Flying will be getting more enjoyable than ever for a lot of people with broadband Internet and USENET access being made available on many commercial flights.
Newly adopted rules should boost competition in this part of the U.S. mobile telecommunications market and promote “the widespread availability of Internet access to aircraft passengers,” the FCC said in a statement Friday.
The FCC, which shares regulation of in-flight communications with the FAA, has since 2001 authorized companies to offer Internet service on a case-by-case basis, the agency was quoted on saying on Technology Newsgroups.
The FCC is not the sole authority in this area, however, and the Federal Aviation Authority (FAA) must still approve the idea of expanding in-flight WiFi service.

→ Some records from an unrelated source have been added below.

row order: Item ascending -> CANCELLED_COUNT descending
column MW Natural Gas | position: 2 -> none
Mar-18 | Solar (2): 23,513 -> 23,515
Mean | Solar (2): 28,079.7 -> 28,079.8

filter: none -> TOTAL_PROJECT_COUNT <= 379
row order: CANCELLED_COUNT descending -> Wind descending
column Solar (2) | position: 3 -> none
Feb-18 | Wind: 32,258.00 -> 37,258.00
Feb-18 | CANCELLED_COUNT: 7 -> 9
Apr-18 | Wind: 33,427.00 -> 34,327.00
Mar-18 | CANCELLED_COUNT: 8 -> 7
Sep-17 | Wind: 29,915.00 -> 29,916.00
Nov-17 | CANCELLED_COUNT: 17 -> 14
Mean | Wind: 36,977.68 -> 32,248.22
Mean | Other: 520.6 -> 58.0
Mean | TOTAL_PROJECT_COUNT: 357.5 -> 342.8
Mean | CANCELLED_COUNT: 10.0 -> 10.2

If that happens, reliable, in-flight WiFi should become a reality within the next year or two allowing users to access USENET Newsgroups from the sky! As good as that could be, neither the FCC nor the FAA have given approval for cell phone service on commercial airliners.

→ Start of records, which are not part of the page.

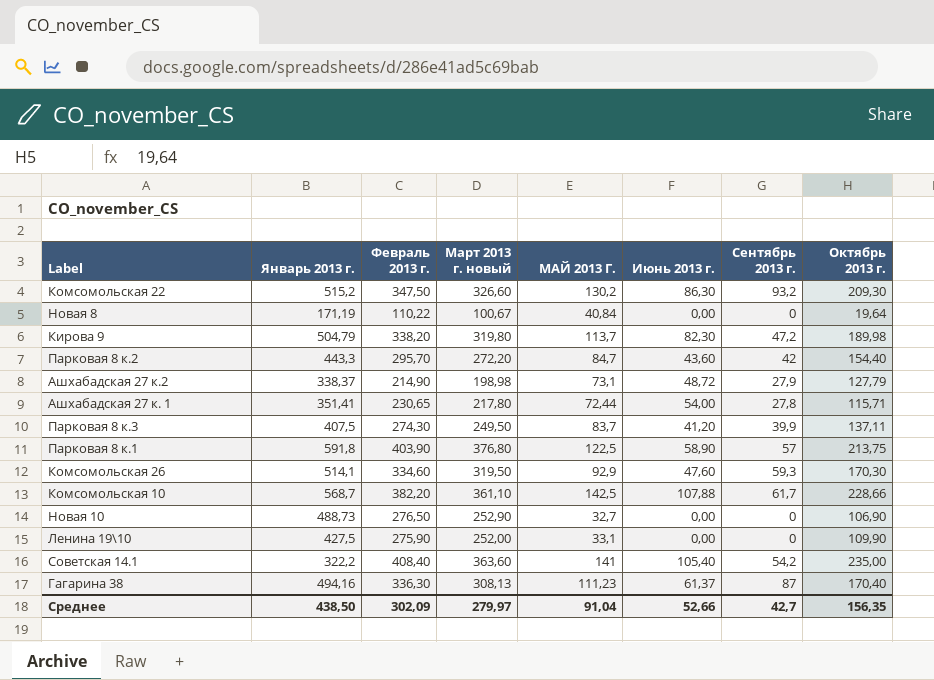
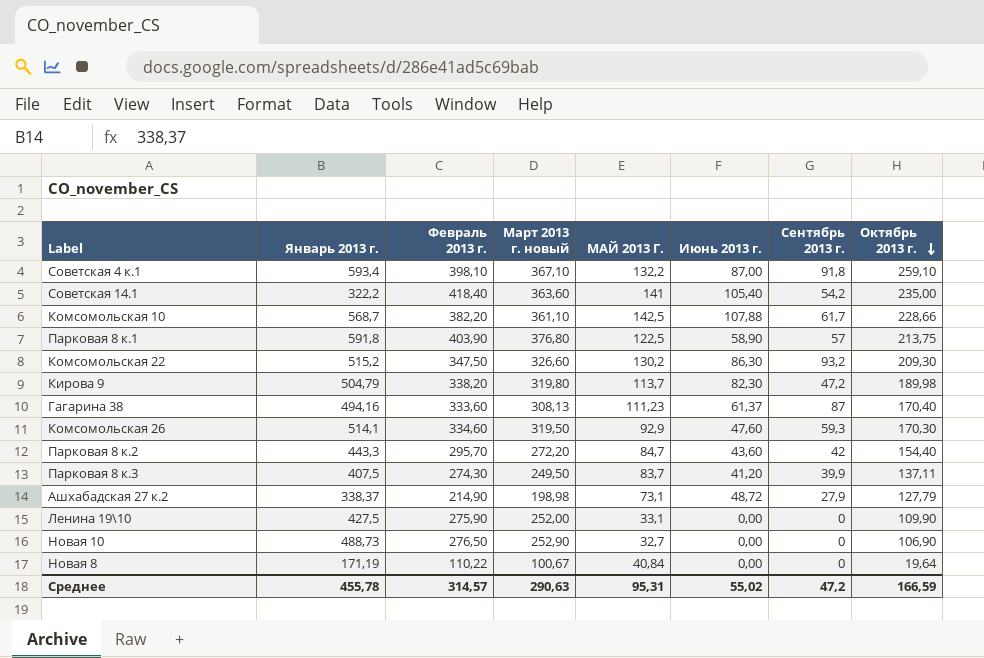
row order: none -> Октябрь 2013 г. descending
row Ашхабадская 27 к. 1: 351,41 | 230,65 | 217,80 | 72,44 | 54,00 | 27,8 | 115,71 -> none
row Советская 4 к.1: none -> 593,4 | 398,10 | 367,10 | 132,2 | 87,00 | 91,8 | 259,10
Советская 14.1 | Февраль 2013 г.: 408,40 -> 418,40
Гагарина 38 | Февраль 2013 г.: 336,30 -> 333,60
Среднее | Январь 2013 г.: 438,50 -> 455,78
Среднее | Февраль 2013 г.: 302,09 -> 314,57
Среднее | Март 2013 г. новый: 279,97 -> 290,63
Среднее | МАЙ 2013 Г.: 91,04 -> 95,31
Среднее | Июнь 2013 г.: 52,66 -> 55,02
Среднее | Сентябрь 2013 г.: 42,7 -> 47,2
Среднее | Октябрь 2013 г.: 156,35 -> 166,59

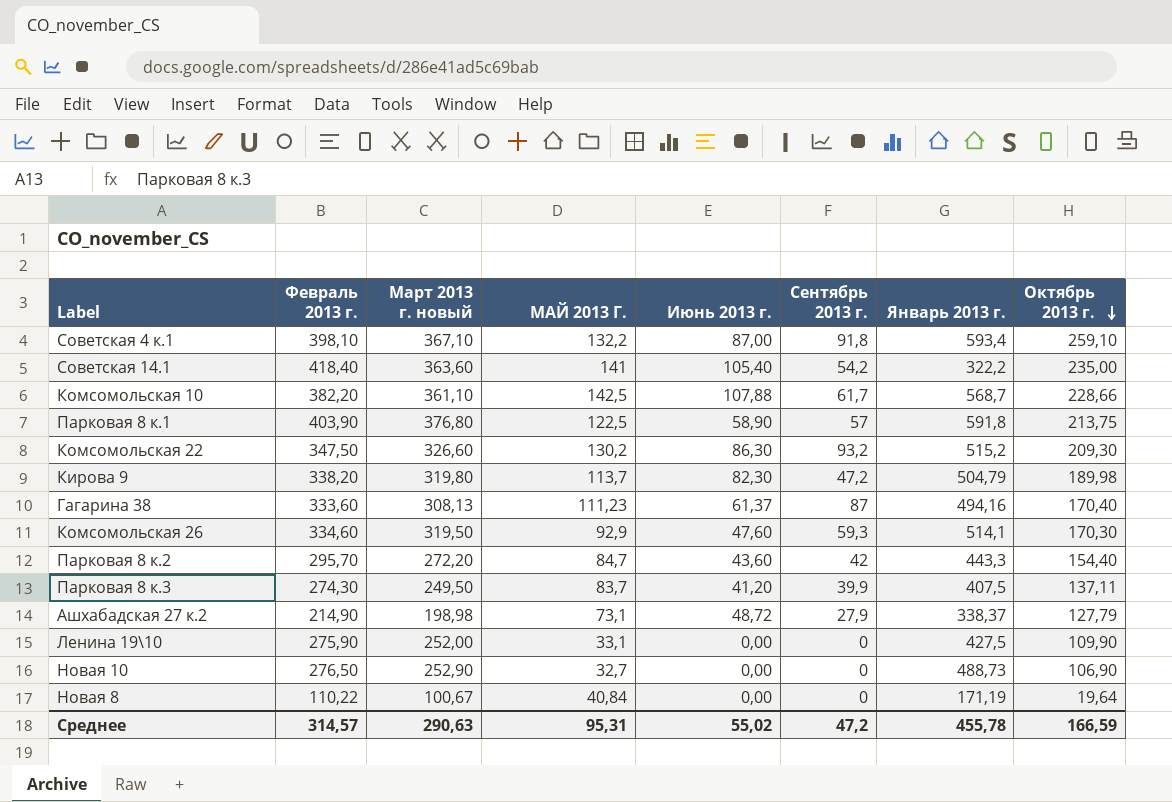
column Январь 2013 г. | position: 2 -> 7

According to some observers, opposition to the technology is based primarily on so many passengers disliking the idea of listening to others’ personal phone conversations while trapped for hours in a metal tube miles up in the air.
By reducing administrative burdens on both applicants and the Commission, the new rules should allow the Commission to process ESAA [Earth Stations Aboard Aircraft] applications up to 50 percent faster, enhancing competition in an important sector of the mobile telecommunications market in the United States and promoting the widespread availability of Internet access to aircraft passengers.